The Insular Cases are also front and center in another case, Fitisemanu v. United States, as the U.S. Court of Appeals for the 10th Circuit considers the federal government’s appeal of a historic decision by a Utah district court applying the citizenship clause of the Fourteenth Amendment to strike down a discriminatory federal statute that labels people born in American Samoa as “nationals, but not citizens, of the United States.” (American Samoa has been a U.S. territory since 1900 and has the highest rate of enlistment in the U.S. armed forces of any state or territory.) Lead plaintiff John Fitisemanu, born in American Samoa, has been a taxpaying, passport-holding resident of Utah for more than 20 years. But unless his case is resolved in the coming months, he will not be able to vote in November because the federal government unconstitutionally denies he is a citizen. The Insular Cases came into play because the U.S. Department of Justice is relying on them to make a particularly offensive argument: that people born in U.S. territories do not even have a constitutional right to citizenship. (Residents of Puerto Rico, the U.S. Virgin Islands, Guam, and the Northern Mariana Islands are recognized as birthright citizens by the federal government, but only based on congressional statute.)
The 10th Circuit will have to decide whether to affirm the district court’s narrow reading of the Insular Cases or follow a dangerously expansive reading of the Insular Cases adopted by the U.S. Court of Appeals for the District of Columbia in a previous case, Tuaua v. United States. In Tuaua, the D.C. Circuit squarely relied on the Insular Cases to deny “the existence of a fundamental right to citizenship for persons born in the United States’ unincorporated territories.” The D.C. Circuit’s far-reaching reasoning calls into question the existence of many other constitutional rights in the territories, from marriage equality to the right to bear arms to freedom of speech and more. (Disclosure: One of us served as counsel for the plaintiffs in Fitisemanu and Tuaua.)
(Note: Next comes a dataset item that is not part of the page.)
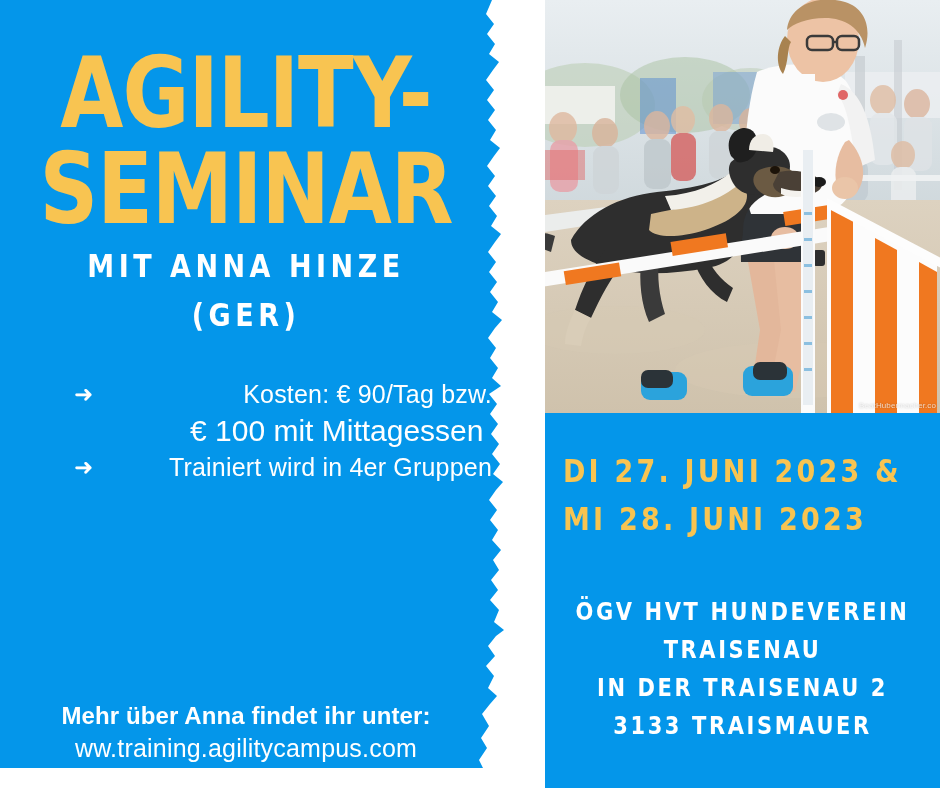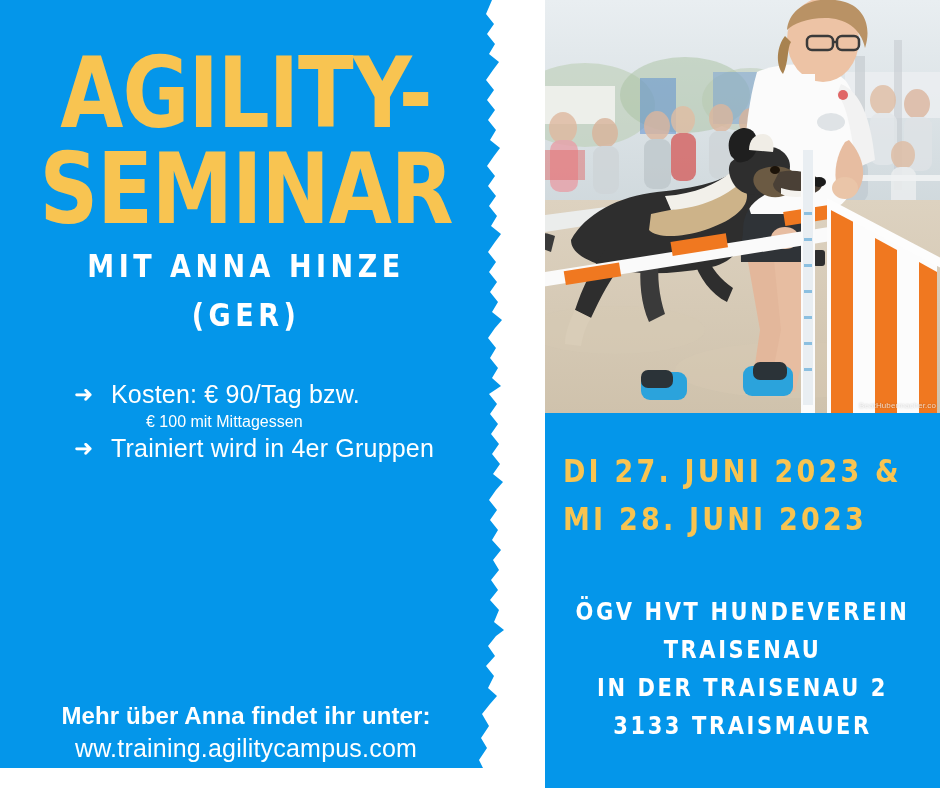"Kosten: € 90/Tag bzw." .bullet-text { text-align: none -> right }
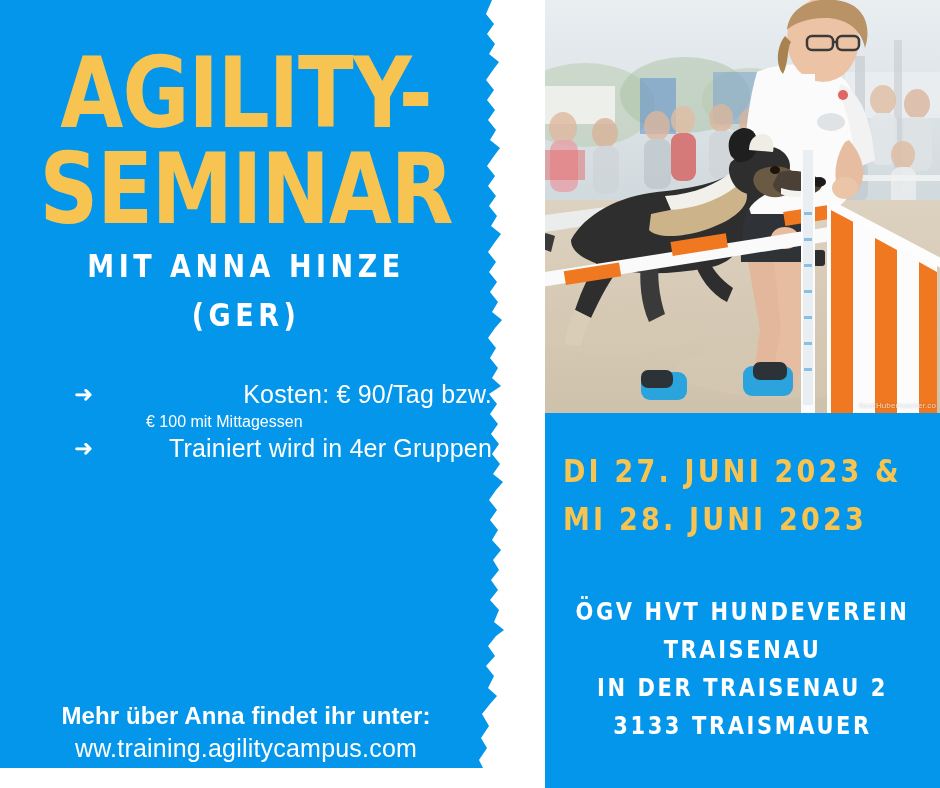"€ 100 mit Mittagessen" .bullet-sub { font-size: 16px -> 30px; margin-left: 72px -> 116px }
These are but two recent cases demonstrating the real-world consequences resulting from the Supreme Court’s continued refusal to overrule the Insular Cases. Given the court’s inaction today, we can expect some lower courts to continue eroding the enjoyment of constitutional rights in the territories. The Supreme Court missed a ripe opportunity to turn the page on the Insular Cases and extend the principle of equal justice under law to residents of U.S. territories. It is long past time to recognize that the Constitution protects all Americans equally, wherever they live.
Update, June 2, 2020: This article has been updated to note that one of the authors filed an amicus brief urging the reversal of the Insular Cases.